This doesn't work because SpecialController isn't a single type. You can think of associated types as a kind of generics. A SpecialController with its SpecialValueType being an Int is a completely different type from a SpecialController with its SpecialValueType being an String, just like how Optional<Int> is a completely different type from Optional<String>.

Because of this, it doesn't make any sense to cast to SpecialValueType, because that would gloss over the associated type, and allow you to use (for example) a SpecialController with its SpecialValueType being an Int where a SpecialController with its SpecialValueType being a String is expected.
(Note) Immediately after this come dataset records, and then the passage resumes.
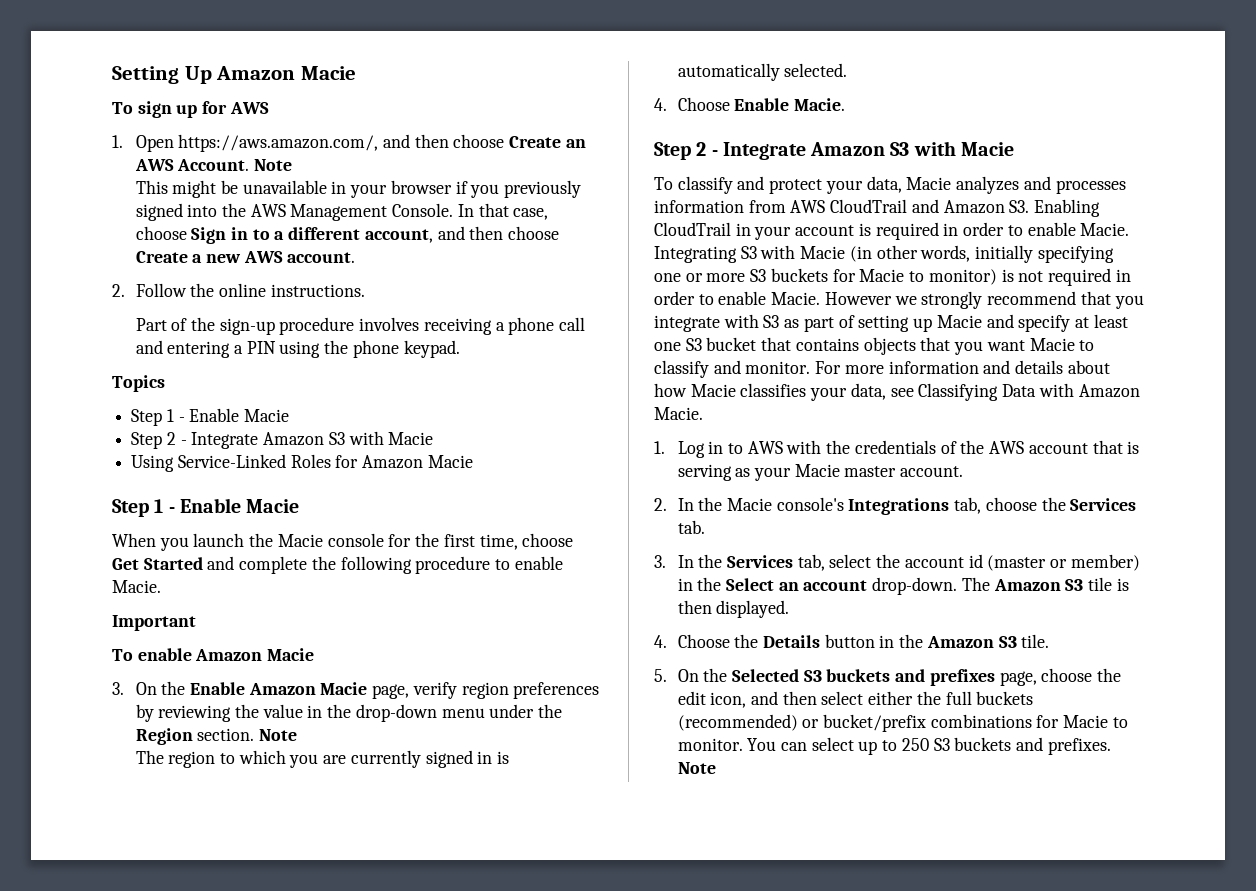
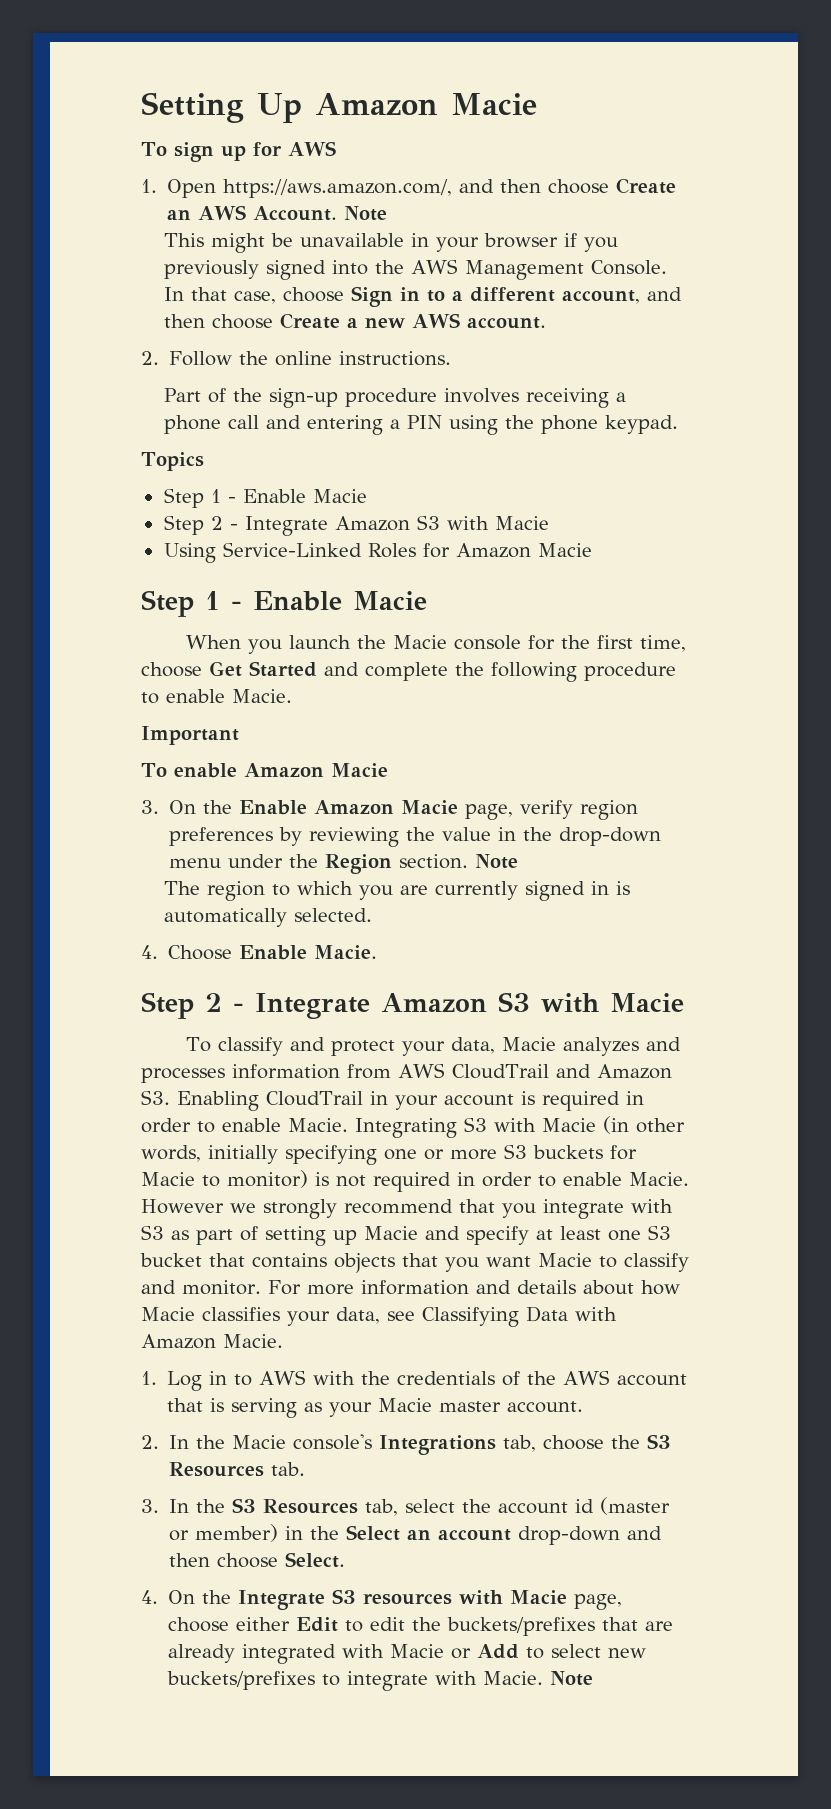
- 2. In the Macie console's Integrations tab, choose the Services tab.
+ 2. In the Macie console's Integrations tab, choose the S3 Resources tab.
- 3. In the Services tab, select the account id (master or member) in the Select an account drop-down. The Amazon S3 tile is then displayed.
- 4. Choose the Details button in the Amazon S3 tile.
- 5. On the Selected S3 buckets and prefixes page, choose the edit icon, and then select either the full buckets (recommended) or bucket/prefix combinations for Macie to monitor. You can select up to 250 S3 buckets and prefixes.
+ 3. In the S3 Resources tab, select the account id (master or member) in the Select an account drop-down and then choose Select.
+ 4. On the Integrate S3 resources with Macie page, choose either Edit to edit the buckets/prefixes that are already integrated with Macie or Add to select new buckets/prefixes to integrate with Macie.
As compiler suggests, the only way SpecialController can be used is as a generic constraint. You can have a function that's generic over T, with the constraint that T must be a SpecialController. The domain of T now spans all the various concrete types of SpecialController, such as one with an Int associated type, and one with a String. For each possible associated type, there's a distinct SpecialController, and by extension, a distinct T.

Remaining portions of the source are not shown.